WSF Grammar Guide

The WSF grammar format, as outlined in WSF Grammar Format defines the syntax of WSF commands. The grammar is used in many tools and applications for parsing WSF files. Grammar files already exist for many WSF modules and can be found in .ag files in the ‘grammar’ subdirectories of the WSF installation ‘bin’ directory.

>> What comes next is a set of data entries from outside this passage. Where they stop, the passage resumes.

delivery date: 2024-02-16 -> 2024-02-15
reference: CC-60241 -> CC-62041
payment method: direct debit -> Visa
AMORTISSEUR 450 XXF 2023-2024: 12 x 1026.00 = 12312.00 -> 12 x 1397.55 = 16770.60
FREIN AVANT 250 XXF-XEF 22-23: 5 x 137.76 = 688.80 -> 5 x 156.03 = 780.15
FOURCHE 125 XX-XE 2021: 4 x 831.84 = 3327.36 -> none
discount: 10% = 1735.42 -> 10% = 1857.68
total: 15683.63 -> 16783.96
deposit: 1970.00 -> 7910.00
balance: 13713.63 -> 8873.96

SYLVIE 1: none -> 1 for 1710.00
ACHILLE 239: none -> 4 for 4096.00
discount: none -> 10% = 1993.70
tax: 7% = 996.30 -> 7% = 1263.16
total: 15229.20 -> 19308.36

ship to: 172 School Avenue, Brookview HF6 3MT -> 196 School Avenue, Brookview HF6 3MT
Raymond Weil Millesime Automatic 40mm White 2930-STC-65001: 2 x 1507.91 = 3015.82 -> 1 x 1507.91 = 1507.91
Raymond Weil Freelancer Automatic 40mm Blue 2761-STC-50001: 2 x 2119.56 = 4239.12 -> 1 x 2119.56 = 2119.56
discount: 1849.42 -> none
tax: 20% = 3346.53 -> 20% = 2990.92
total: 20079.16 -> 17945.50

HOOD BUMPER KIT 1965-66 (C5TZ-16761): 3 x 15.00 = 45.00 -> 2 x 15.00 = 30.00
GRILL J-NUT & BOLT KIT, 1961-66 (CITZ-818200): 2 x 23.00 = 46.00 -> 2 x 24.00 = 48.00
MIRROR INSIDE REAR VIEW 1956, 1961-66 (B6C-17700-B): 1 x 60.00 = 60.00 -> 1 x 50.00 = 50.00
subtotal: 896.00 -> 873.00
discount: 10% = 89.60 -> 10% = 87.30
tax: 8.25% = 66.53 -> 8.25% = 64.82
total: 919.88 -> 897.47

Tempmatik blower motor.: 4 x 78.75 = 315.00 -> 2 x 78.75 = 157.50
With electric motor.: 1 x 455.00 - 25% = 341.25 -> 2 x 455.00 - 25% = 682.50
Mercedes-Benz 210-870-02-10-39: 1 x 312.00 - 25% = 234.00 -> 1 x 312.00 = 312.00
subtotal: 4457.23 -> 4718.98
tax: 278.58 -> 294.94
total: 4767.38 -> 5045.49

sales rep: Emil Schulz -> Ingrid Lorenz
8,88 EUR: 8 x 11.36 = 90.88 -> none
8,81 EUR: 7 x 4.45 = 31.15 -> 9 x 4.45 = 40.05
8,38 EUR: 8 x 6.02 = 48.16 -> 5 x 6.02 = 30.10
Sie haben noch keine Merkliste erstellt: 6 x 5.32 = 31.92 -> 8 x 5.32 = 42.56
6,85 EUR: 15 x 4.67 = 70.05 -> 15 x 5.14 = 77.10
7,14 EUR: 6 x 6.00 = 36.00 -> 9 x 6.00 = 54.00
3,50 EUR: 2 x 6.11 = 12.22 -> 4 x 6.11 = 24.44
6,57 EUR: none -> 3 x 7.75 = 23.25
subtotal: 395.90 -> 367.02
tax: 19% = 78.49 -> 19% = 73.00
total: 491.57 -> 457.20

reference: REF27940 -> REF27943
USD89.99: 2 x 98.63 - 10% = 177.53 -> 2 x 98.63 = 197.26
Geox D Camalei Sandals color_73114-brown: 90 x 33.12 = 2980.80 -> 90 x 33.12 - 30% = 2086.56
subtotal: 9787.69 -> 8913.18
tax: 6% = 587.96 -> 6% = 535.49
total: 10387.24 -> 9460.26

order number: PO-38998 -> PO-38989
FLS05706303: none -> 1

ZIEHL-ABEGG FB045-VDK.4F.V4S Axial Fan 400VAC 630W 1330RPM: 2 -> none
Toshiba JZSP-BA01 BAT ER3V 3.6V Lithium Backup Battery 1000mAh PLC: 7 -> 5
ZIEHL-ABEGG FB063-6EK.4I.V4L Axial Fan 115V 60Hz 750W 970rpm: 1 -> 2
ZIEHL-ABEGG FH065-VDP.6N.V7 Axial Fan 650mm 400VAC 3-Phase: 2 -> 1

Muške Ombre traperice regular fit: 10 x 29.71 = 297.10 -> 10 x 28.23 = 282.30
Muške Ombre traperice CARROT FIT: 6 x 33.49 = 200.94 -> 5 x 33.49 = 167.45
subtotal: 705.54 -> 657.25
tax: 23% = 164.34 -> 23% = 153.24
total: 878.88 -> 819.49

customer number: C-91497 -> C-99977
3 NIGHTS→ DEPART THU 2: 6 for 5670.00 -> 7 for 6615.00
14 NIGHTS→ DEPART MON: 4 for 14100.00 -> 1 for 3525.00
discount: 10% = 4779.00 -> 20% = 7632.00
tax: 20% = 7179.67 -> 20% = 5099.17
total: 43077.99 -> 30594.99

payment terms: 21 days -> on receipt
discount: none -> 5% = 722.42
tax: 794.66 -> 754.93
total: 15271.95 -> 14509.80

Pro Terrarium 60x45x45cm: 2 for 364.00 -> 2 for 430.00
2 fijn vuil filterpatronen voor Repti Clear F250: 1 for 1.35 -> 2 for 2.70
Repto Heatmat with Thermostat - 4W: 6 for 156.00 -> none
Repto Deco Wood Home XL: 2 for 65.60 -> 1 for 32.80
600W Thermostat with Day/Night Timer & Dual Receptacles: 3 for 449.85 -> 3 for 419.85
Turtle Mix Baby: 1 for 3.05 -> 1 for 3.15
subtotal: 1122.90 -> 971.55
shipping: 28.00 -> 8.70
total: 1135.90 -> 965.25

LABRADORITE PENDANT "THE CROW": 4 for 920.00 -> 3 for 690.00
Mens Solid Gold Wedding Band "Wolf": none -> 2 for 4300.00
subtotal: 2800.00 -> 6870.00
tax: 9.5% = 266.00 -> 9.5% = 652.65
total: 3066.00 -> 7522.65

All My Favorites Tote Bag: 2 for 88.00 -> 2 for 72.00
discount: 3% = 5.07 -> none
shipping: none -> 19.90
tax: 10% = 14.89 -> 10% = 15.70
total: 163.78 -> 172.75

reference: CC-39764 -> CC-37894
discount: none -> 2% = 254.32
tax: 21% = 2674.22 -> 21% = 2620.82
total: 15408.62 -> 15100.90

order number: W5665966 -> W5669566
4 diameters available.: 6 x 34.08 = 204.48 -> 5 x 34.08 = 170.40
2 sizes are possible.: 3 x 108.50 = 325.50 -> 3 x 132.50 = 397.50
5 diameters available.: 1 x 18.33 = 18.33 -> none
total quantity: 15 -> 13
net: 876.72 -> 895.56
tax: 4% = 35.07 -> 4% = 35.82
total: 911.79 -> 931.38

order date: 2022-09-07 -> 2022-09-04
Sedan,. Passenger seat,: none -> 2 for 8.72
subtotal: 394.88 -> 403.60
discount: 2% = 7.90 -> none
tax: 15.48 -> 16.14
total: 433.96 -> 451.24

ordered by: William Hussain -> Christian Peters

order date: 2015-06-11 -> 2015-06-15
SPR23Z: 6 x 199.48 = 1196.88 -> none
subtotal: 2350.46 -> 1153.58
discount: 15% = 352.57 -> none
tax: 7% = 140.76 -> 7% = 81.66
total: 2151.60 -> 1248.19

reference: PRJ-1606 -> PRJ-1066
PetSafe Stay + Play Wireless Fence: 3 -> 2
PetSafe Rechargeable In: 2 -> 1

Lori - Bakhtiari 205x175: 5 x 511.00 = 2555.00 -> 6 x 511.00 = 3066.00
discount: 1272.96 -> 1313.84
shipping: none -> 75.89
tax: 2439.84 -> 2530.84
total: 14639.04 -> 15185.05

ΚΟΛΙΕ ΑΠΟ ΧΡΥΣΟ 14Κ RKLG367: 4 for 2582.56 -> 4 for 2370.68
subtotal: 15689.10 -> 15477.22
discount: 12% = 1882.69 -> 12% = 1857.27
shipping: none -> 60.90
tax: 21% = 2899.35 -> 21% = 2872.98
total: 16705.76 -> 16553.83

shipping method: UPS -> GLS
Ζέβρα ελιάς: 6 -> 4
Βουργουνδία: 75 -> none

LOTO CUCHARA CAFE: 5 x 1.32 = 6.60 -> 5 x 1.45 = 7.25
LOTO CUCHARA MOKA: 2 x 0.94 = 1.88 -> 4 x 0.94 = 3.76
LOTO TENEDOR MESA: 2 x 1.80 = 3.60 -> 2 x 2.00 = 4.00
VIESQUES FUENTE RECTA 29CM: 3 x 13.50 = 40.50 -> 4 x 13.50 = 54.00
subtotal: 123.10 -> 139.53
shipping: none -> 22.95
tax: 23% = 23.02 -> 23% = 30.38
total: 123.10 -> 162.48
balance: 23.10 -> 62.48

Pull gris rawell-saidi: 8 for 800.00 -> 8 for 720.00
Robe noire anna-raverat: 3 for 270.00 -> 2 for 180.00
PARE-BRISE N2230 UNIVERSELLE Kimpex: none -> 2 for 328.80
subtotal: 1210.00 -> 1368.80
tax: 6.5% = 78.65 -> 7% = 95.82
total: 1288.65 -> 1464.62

It is the developer’s responsibility when adding new types and commands to maintain the grammar files so that tools and applications can correctly process WSF files.

Grammar File Definition

The grammar file has two main features: Rules to parse the WSF input and Actions to create data representing the input file.

Rules

Rules form the basis for the grammar. Together the rules define how to parse the input file. A single rule can either match or not match a given input. The first rule found to match is used and consumes the text.

Sequences

The most basic rule is a sequence. Sequences are indicated by the ‘{’ ‘}’ symbols. Sequences define a list of sub-rules which each must be matched in succession.:

{ rule0 rule1  ... }

Each rule in the sequence must be matched for the sequence to match. Within a sequence, rules are counted starting at 0. Later, rules may be referenced using the ‘$0’ notation.

Literals

Literals match a single specific string of characters. Literals can either be quoted strings or plain text. The parser assumes space delimited tokens.

end_time
"the end time"

Rule References

Rules may be referenced after they are defined using the ‘<rule-name>’ format.:

<my-rule>

Recurrences

Recurrences are rule references that recur 0 to many or 0 to 1 times. The ‘*’ character is used to denote a zero to many recurrence. ‘+’ for 1 to many. ‘?’ for 0 to 1.

{
  string_list <string>* end_string_list
  | A B C D { E F G }?
}

When using * or +, the existence of a terminating literal plays a role. In stuff <string>* end_stuff, any number of strings will be read until end_stuff is found. But using stuff <int>* will consume each token that matches the integer rule, and stop only after a non-integer token. When possible, a terminating literal should be provided.

Built-in Rules

<string>

Matches a whitespace delimited character string:

MY_PLATFORM
banana's-apple
<quotable-string>

Matches either a whitespace delimited string or a quoted string:

MY_PLATFORM
"C:\Program Files\MyPath"
<string-except>

Matches any string with a list of exceptions:

# Match any space delimited string except invalid_word1 and invalid_word2
(string-except invalid_word1 invalid_word2)
<integer>

Matches an integer:

0
-123
<real>

Matches a real number:

-2
-2.0
-2.0e-7
(error {})

Defines a sequence which when matched triggers an error:

#This matches any string.  If it is an integer, an error will be logged.
{  (error { <integer> })
 | <string>
}
(delimited …)

Defines a non-space delimited word. All rules are matched assuming whitespace delimited inputs. This provides a way to bypass this limitation. Each argument is matched without spaces. There are some limitations using this rule, most notably, every other argument must be a literal.:

# this will match latitude values like 10.5n and 60s
{
 (delimited <real> n)
| (delimited <real> s)
}
(name name-kind)

Matches the same as <string>, but identifies the word as the name of something. name-kind identifies the kind of name. The purpose of this rule is to allow user interfaces to auto-populate suggestions to fill in this field. Example usage:

icon (name icon)
| category (name category)
| ignore (name category)
(typeref type-prefix)

Matches the same as <string>, but indicates that the matched word should be an existing type. type-prefix indicates the key prefix for the type in the Symbol Table. Example:

exclusion_zone (typeref zone)
| inlusion_zone (typeref zone)
(nocase { … })

Takes any sequence and makes it case insensitive.:

(nocase { true | false })
(file-reference file-type)

Same as <quotable-string>, but also marks the text as being the location of an input file of the specified type.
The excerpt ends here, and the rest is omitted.